A invertida de Lincoln Gakiya e do Ministério Público
A estratégia de tentar convencer a Justiça de que a regra do jogo mudou não colou com o Ministério Público de São Paulo. O promotor Lincoln Gakiya, do GAECO, que encabeça a denúncia, jogou um balde de água fria nas pretensões da defesa e pediu para o juiz negar o recurso sem dó:
- Competência confirmada: O promotor rebateu o pedido explicando que a Justiça Estadual é sim competente, porque Deolane não foi denunciada por integrar o PCC em si, mas por fazer parte de uma organização criminosa distinta, criada especificamente para lavar dinheiro em favor dos membros da facção.
- Sem troca de tribunal: Segundo Gakiya, citar detentos federais ou possuir papelada internacional não é argumento suficiente para mudar de tribunal “como quem muda de roupa”.
- Bastidor complicado: O revés chama a atenção porque Deolane contratou o advogado criminalista mais caro e badalado do Brasil.
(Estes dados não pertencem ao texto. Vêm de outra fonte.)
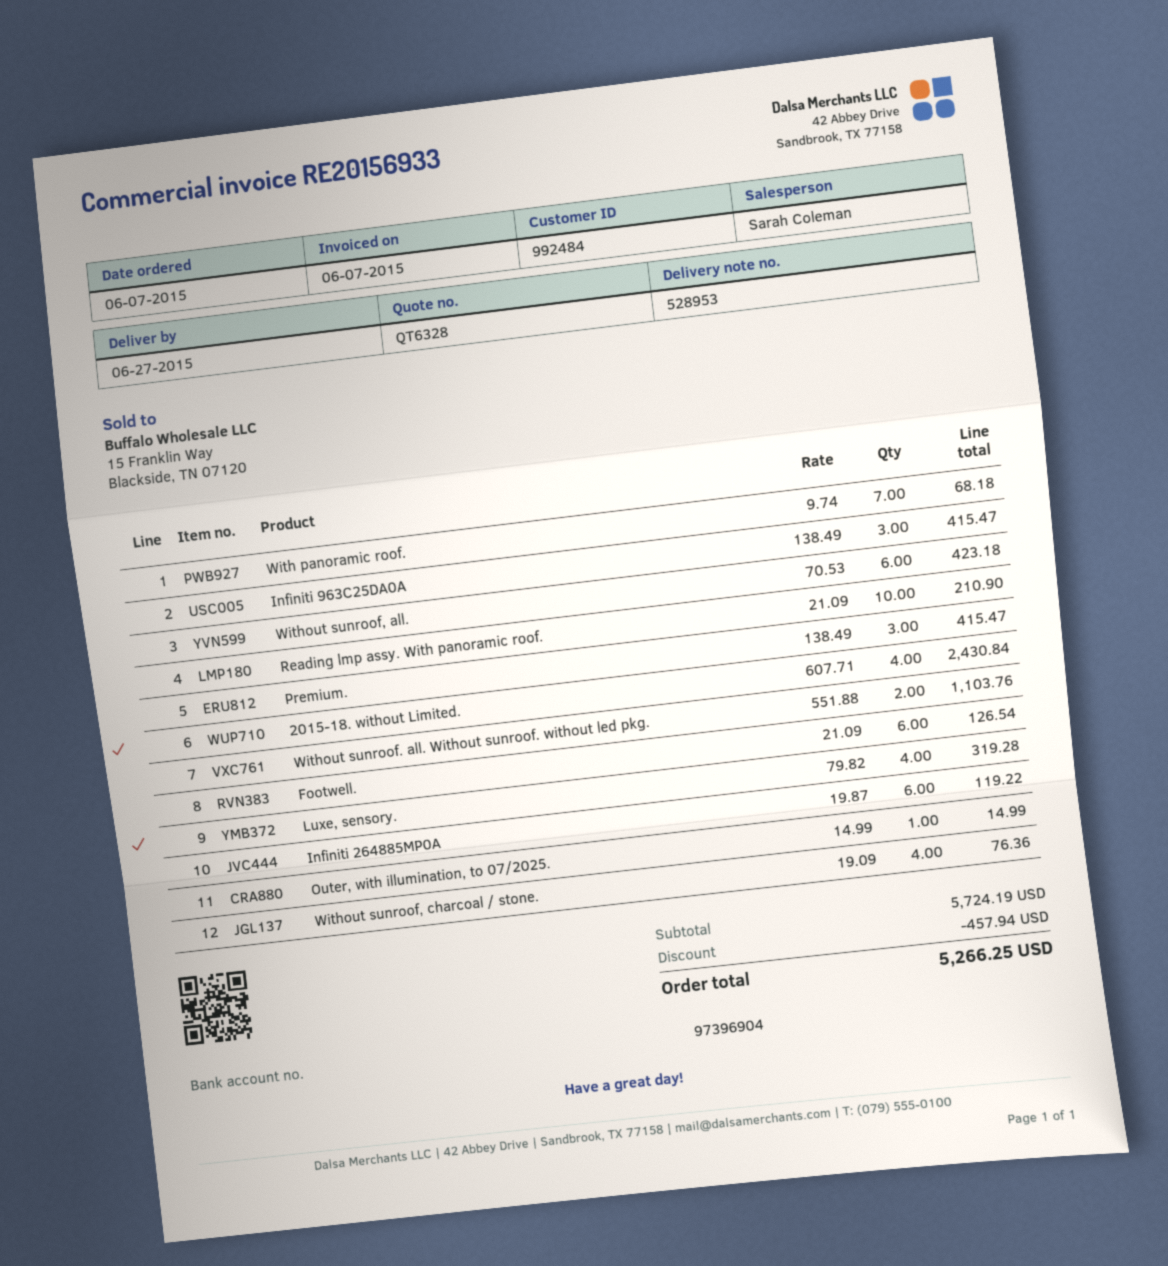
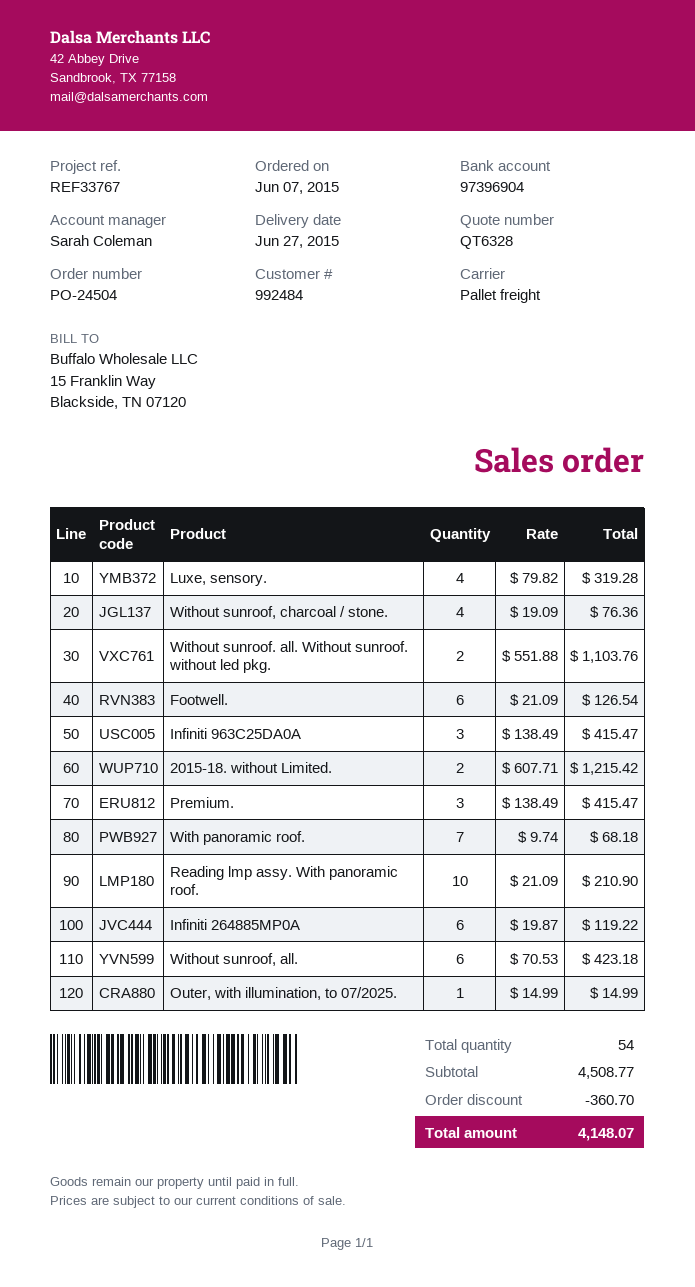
2015-18. without Limited.: 4 x 607.71 = 2430.84 -> 2 x 607.71 = 1215.42
subtotal: 5724.19 -> 4508.77
discount: 457.94 -> 360.70
total: 5266.25 -> 4148.07

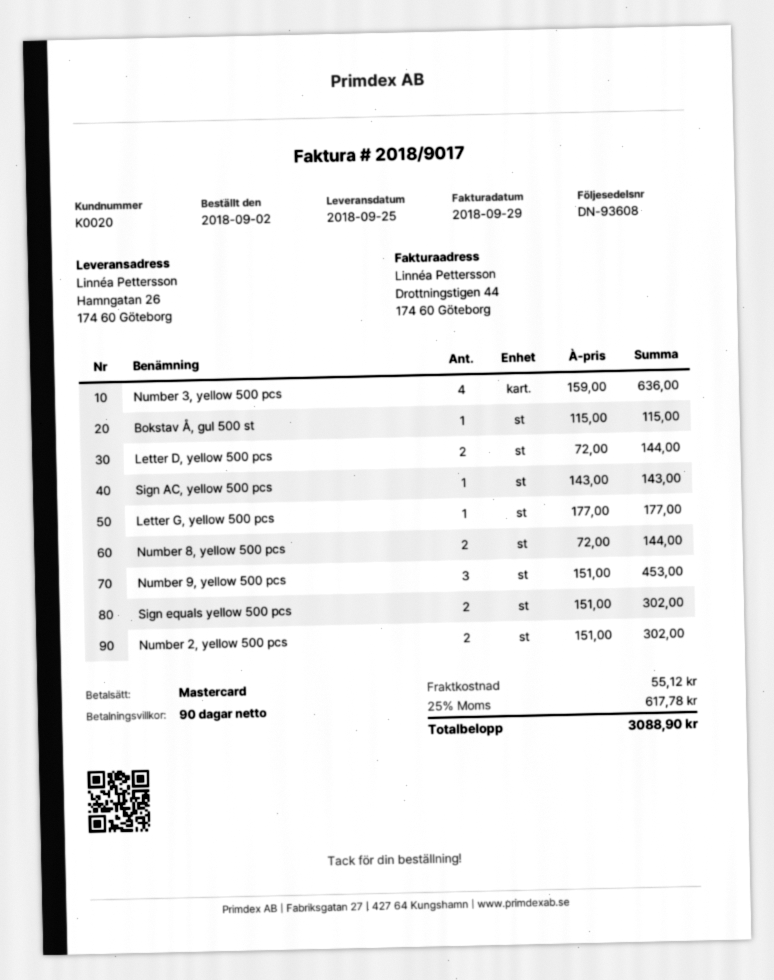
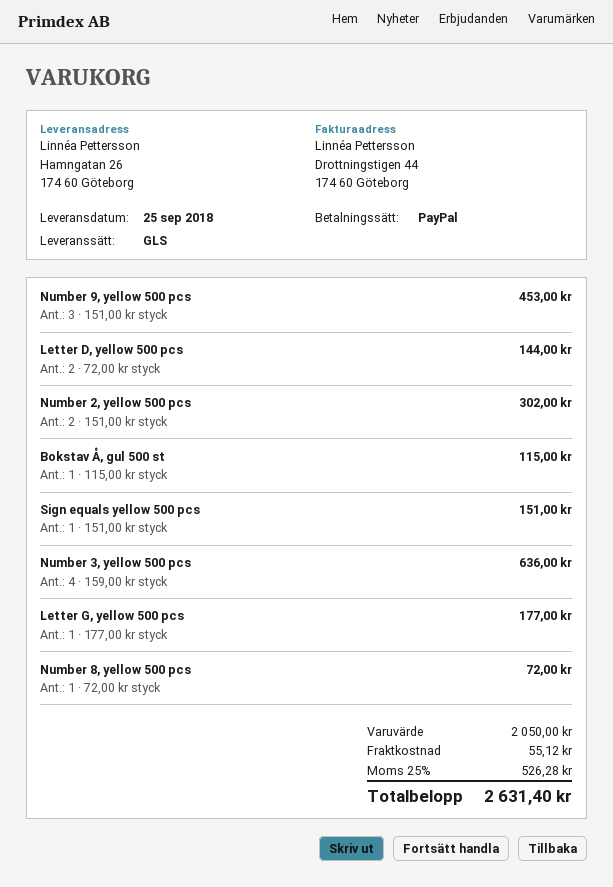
payment method: Mastercard -> PayPal
Sign AC, yellow 500 pcs: 1 x 143.00 = 143.00 -> none
Number 8, yellow 500 pcs: 2 x 72.00 = 144.00 -> 1 x 72.00 = 72.00
Sign equals yellow 500 pcs: 2 x 151.00 = 302.00 -> 1 x 151.00 = 151.00
tax: 25% = 617.78 -> 25% = 526.28
total: 3088.90 -> 2631.40

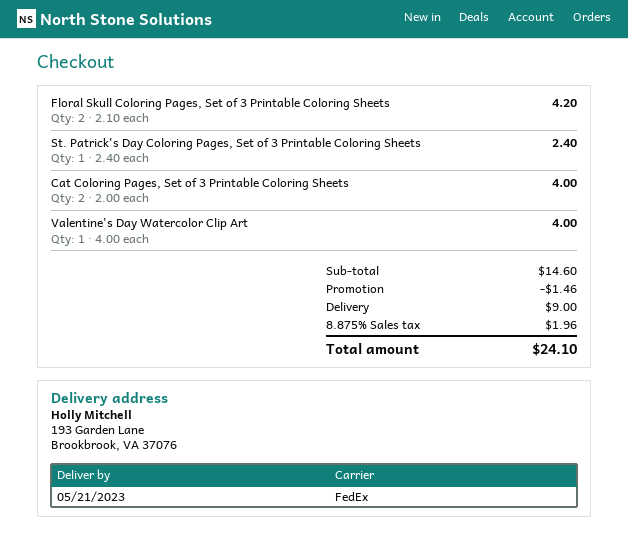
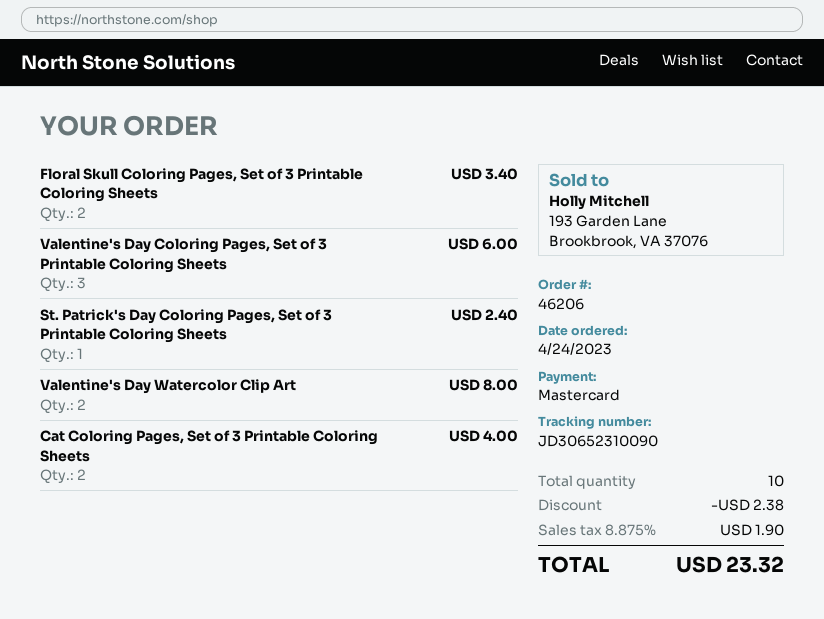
Floral Skull Coloring Pages, Set of 3 Printable Coloring Sheets: 2 for 4.20 -> 2 for 3.40
Valentine's Day Watercolor Clip Art: 1 for 4.00 -> 2 for 8.00
Valentine's Day Coloring Pages, Set of 3 Printable Coloring Sheets: none -> 3 for 6.00
discount: 1.46 -> 2.38
shipping: 9.00 -> none
tax: 8.875% = 1.96 -> 8.875% = 1.90
total: 24.10 -> 23.32

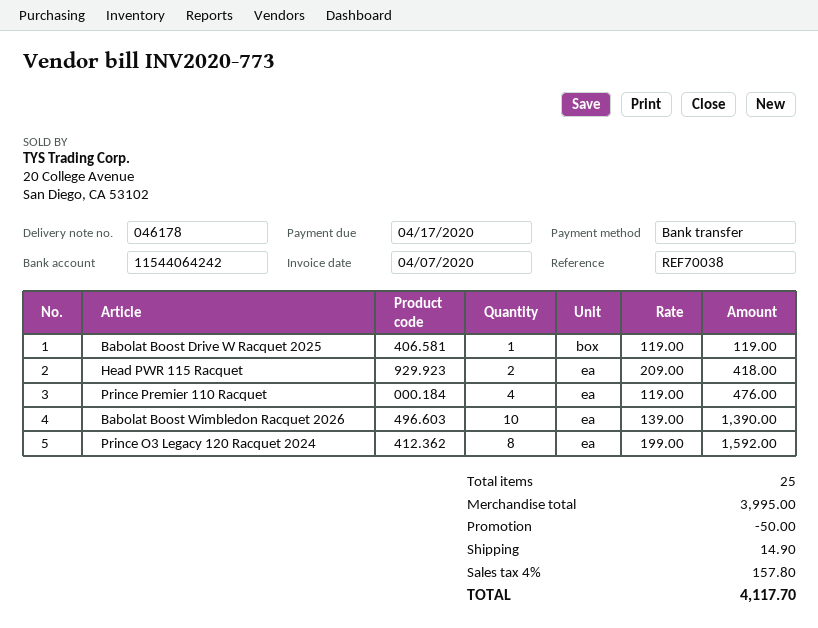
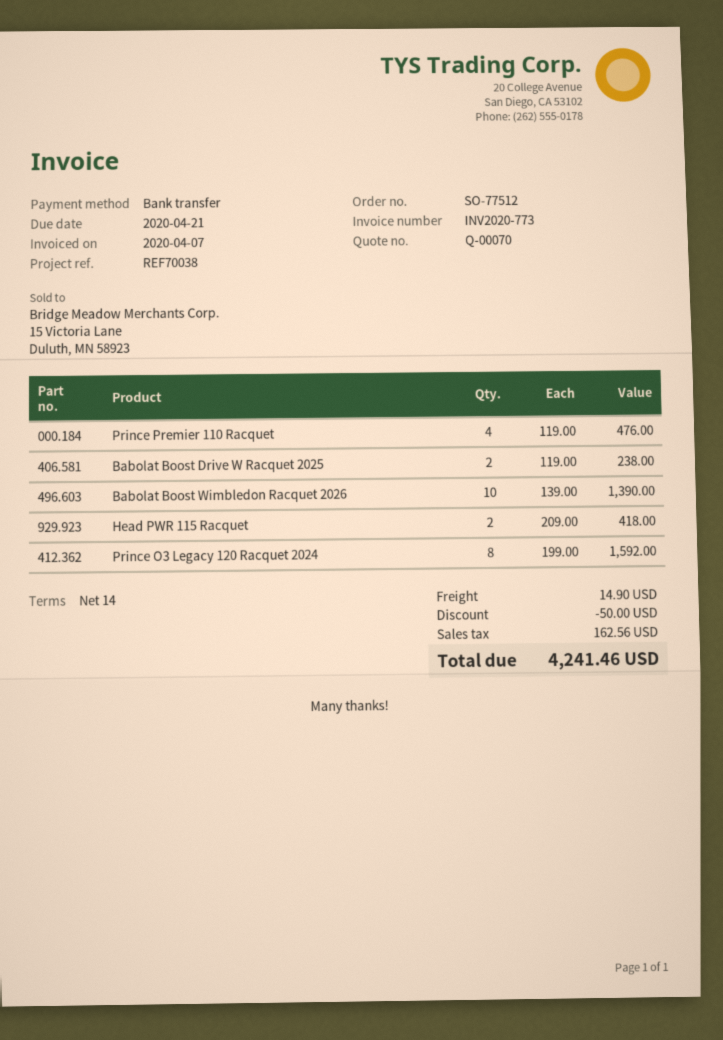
due date: 2020-04-17 -> 2020-04-21
Babolat Boost Drive W Racquet 2025: 1 x 119.00 = 119.00 -> 2 x 119.00 = 238.00
tax: 157.80 -> 162.56
total: 4117.70 -> 4241.46

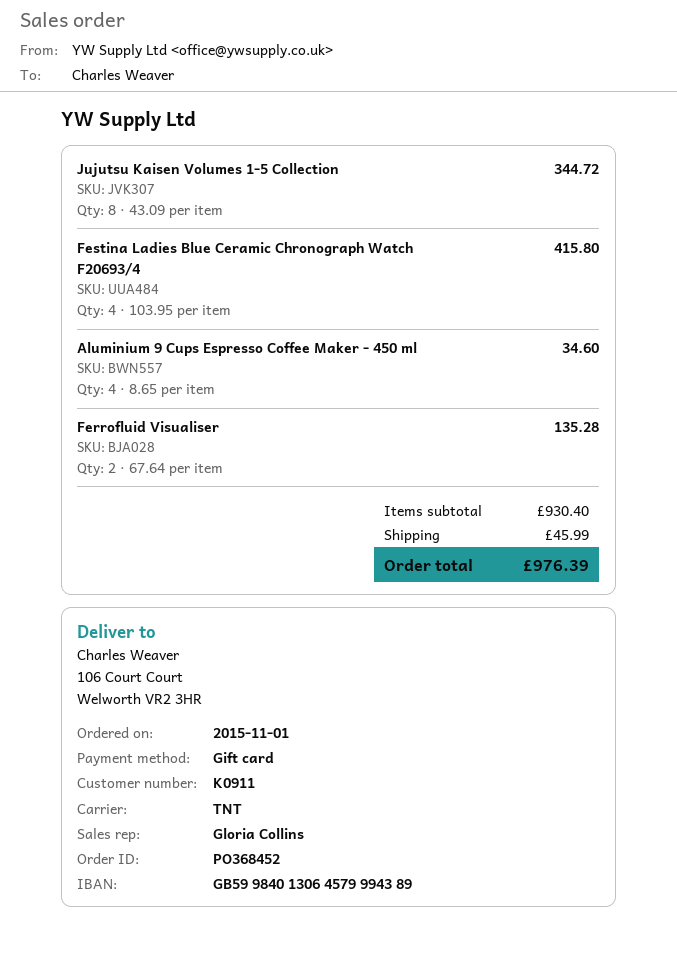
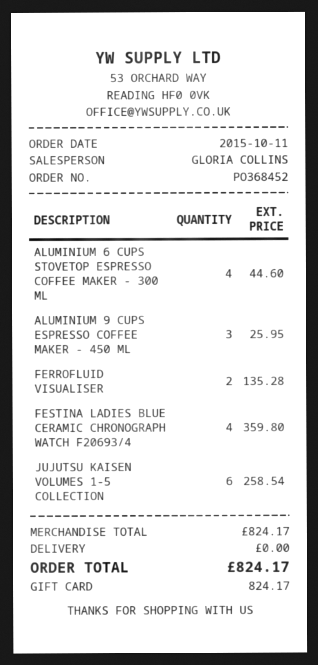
order date: 2015-11-01 -> 2015-10-11
Jujutsu Kaisen Volumes 1-5 Collection: 8 for 344.72 -> 6 for 258.54
Festina Ladies Blue Ceramic Chronograph Watch F20693/4: 4 for 415.80 -> 4 for 359.80
Aluminium 9 Cups Espresso Coffee Maker - 450 ml: 4 for 34.60 -> 3 for 25.95
ALUMINIUM 6 CUPS STOVETOP ESPRESSO COFFEE MAKER - 300 ML: none -> 4 for 44.60
subtotal: 930.40 -> 824.17
shipping: 45.99 -> 0.00
total: 976.39 -> 824.17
Se nem o maior nome do direito criminal está conseguindo reverter a prisão preventiva até agora, a permanência dela na penitenciária pode durar muito mais tempo do que a família imaginava.
A carta na prisão e o espetáculo midiático da família
Sem sucesso imediato nos tribunais, a família Bezerra intensificou a mobilização nas redes sociais. A mãe da influenciadora, Dona Solange Bezerra, publicou nos Stories do Instagram uma carta particular enviada por Deolane de dentro da prisão.
No texto, Deolane tenta demonstrar força e afirma que sua inocência será provada:
“Mãezinha, meu amor, minha fortaleza […] Sabe, mãe, tenho tanto orgulho dessa família Bezerra. Vocês me deixam forte para seguir a caminhada e deixam tranquila porque sei que estão correndo atrás de tudo que eu preciso provar para me deixarem em paz. Eu quero que a senhora descanse, fique calma, seja forte e acredite. Esse mal é para o bem. Deus nunca me colocaria num lugar desse se não for para me honrar depois […] A única certeza que eu tenho e quero que todos que acreditam em mim tenham é que no final a minha inocência será provada. Mais uma vez, afinal já é a terceira vez que invadem a minha vida tentando me destruir”.
Além da carta, a família também divulgou vídeos apelativos mostrando o sofrimento da filha criança de Deolane, questionando como explicar a situação para uma menor. Para analistas, a espetacularização e a exposição de correspondências privadas demonstram uma tentativa desesperada de criar comoção pública para pressionar a Justiça — uma estratégia que, até aqui, não surtiu nenhum efeito prático no Ministério Público.